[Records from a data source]
******

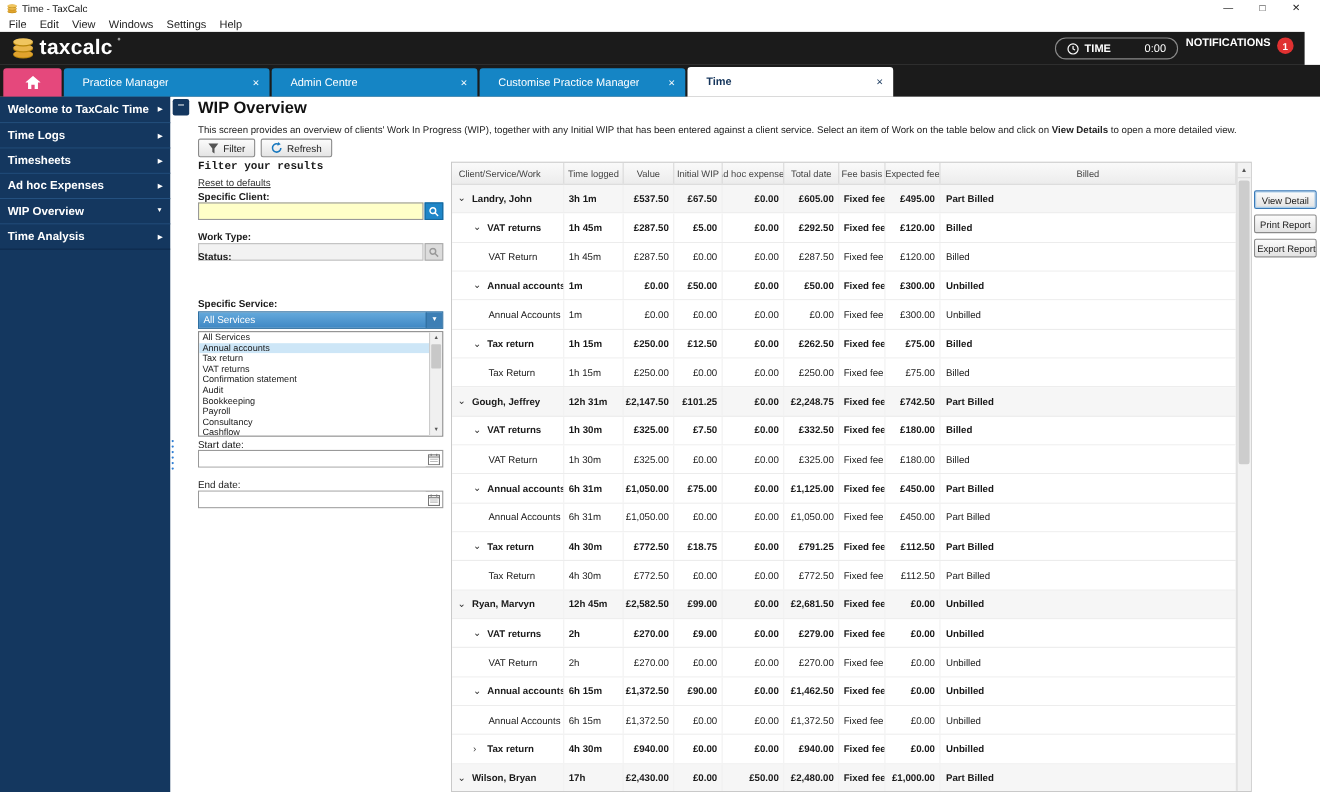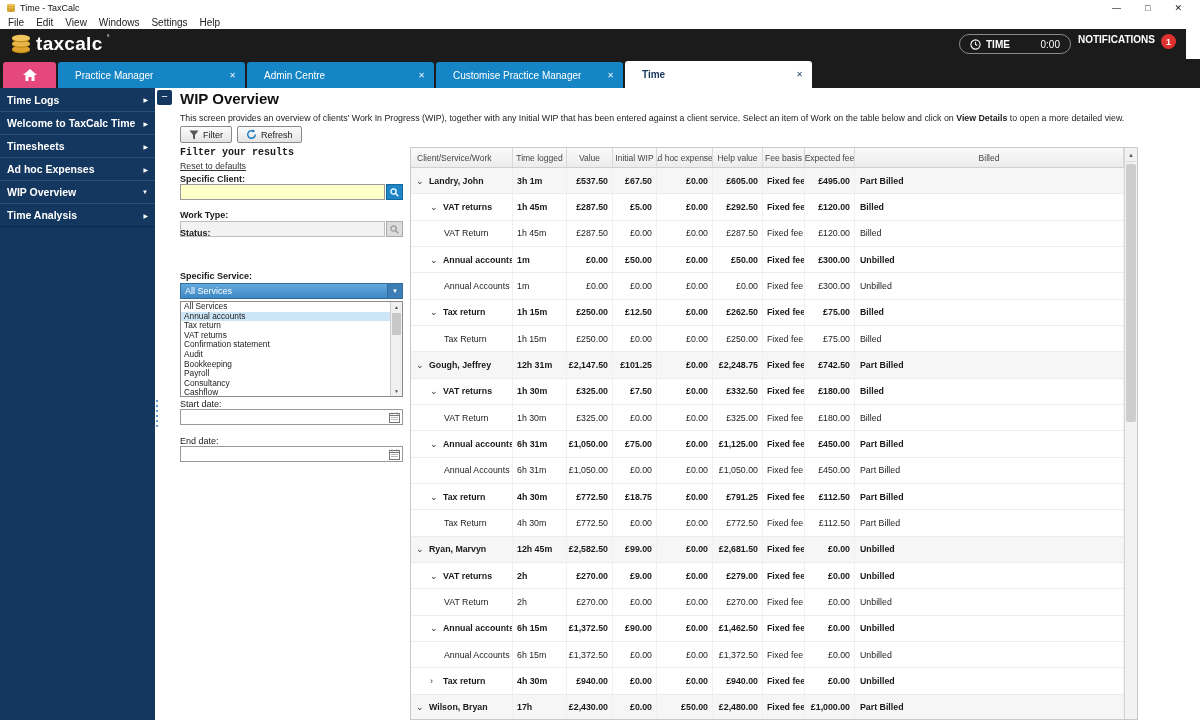--- a/index.html
+++ b/index.html
@@ -220,11 +220,11 @@
 
 <div class="sidebar">
     <div class="side-item">
+      <span class="side-label">Welcome to TaxCalc Time</span>
+      <span class="side-arrow">▶</span>
+    </div>
+    <div class="side-item">
       <span class="side-label">Time Logs</span>
-      <span class="side-arrow">▶</span>
-    </div>
-    <div class="side-item">
-      <span class="side-label">Welcome to TaxCalc Time</span>
       <span class="side-arrow">▶</span>
     </div>
     <div class="side-item">

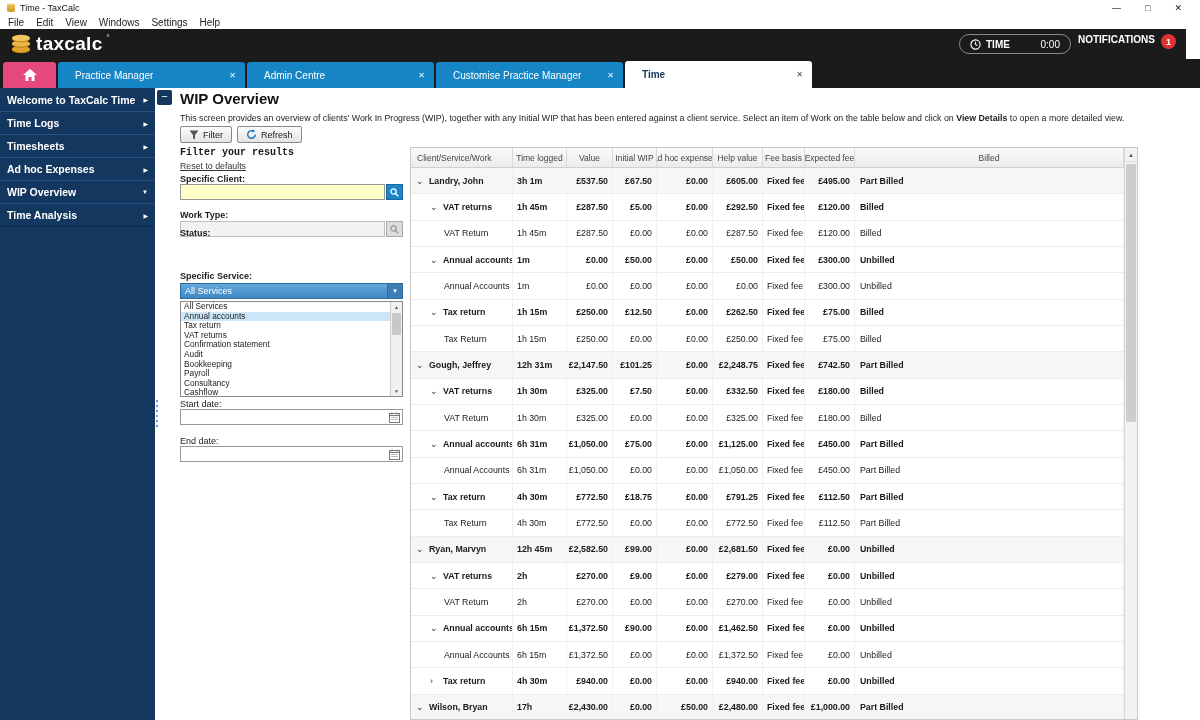--- a/index.html
+++ b/index.html
@@ -371,7 +371,7 @@
           <div class="th">Value</div>
           <div class="th">Initial WIP</div>
           <div class="th">Ad hoc expenses</div>
-          <div class="th">Help value</div>
+          <div class="th">Total date</div>
           <div class="th">Fee basis</div>
           <div class="th">Expected fee</div>
           <div class="th">Billed</div>

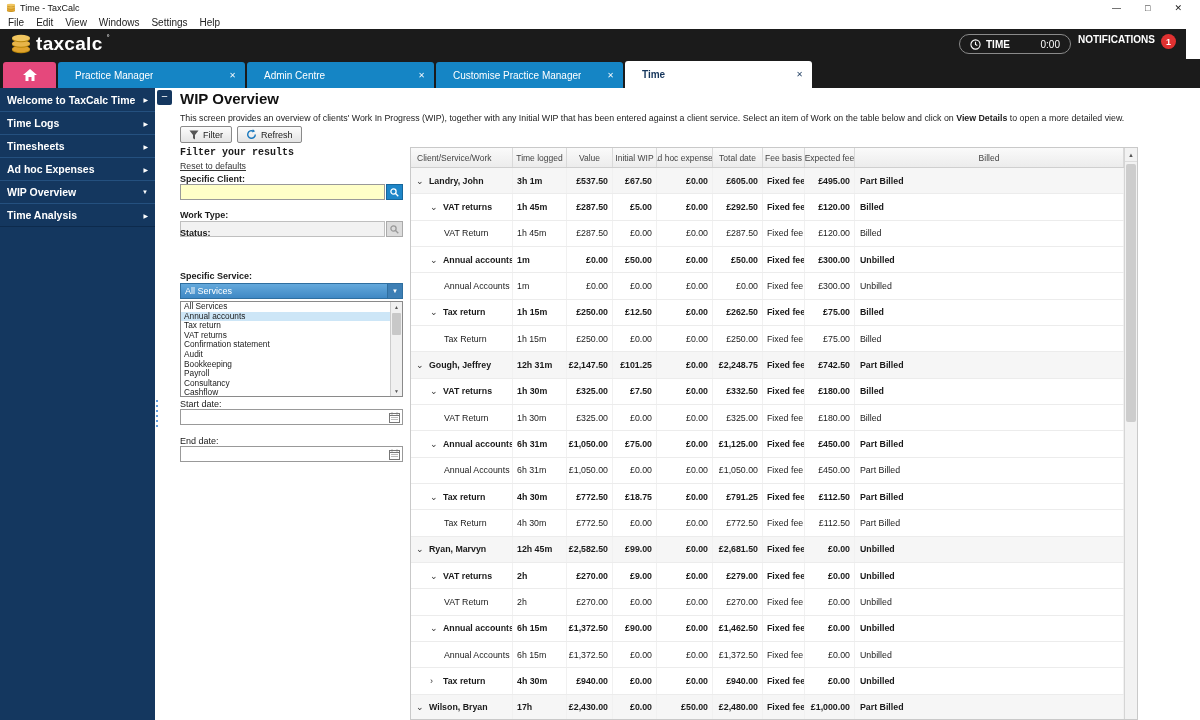--- a/index.html
+++ b/index.html
@@ -671,6 +671,11 @@
     </div>
   </div>
 
+  <div class="actions">
+      <button class="action-btn focused">View Detail</button>
+      <button class="action-btn">Print Report</button>
+      <button class="action-btn">Export Report</button>
+    </div>
 
 </div>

******

Exercise aim
Restate each entry word for word. Omit every picture.

Answer box
--- a/index.html
+++ b/index.html
@@ -220,11 +220,11 @@
 
 <div class="sidebar">
     <div class="side-item">
+      <span class="side-label">Welcome to TaxCalc Time</span>
+      <span class="side-arrow">▶</span>
+    </div>
+    <div class="side-item">
       <span class="side-label">Time Logs</span>
-      <span class="side-arrow">▶</span>
-    </div>
-    <div class="side-item">
-      <span class="side-label">Welcome to TaxCalc Time</span>
       <span class="side-arrow">▶</span>
     </div>
     <div class="side-item">

--- a/index.html
+++ b/index.html
@@ -371,7 +371,7 @@
           <div class="th">Value</div>
           <div class="th">Initial WIP</div>
           <div class="th">Ad hoc expenses</div>
-          <div class="th">Help value</div>
+          <div class="th">Total date</div>
           <div class="th">Fee basis</div>
           <div class="th">Expected fee</div>
           <div class="th">Billed</div>

--- a/index.html
+++ b/index.html
@@ -671,6 +671,11 @@
     </div>
   </div>
 
+  <div class="actions">
+      <button class="action-btn focused">View Detail</button>
+      <button class="action-btn">Print Report</button>
+      <button class="action-btn">Export Report</button>
+    </div>
 
 </div>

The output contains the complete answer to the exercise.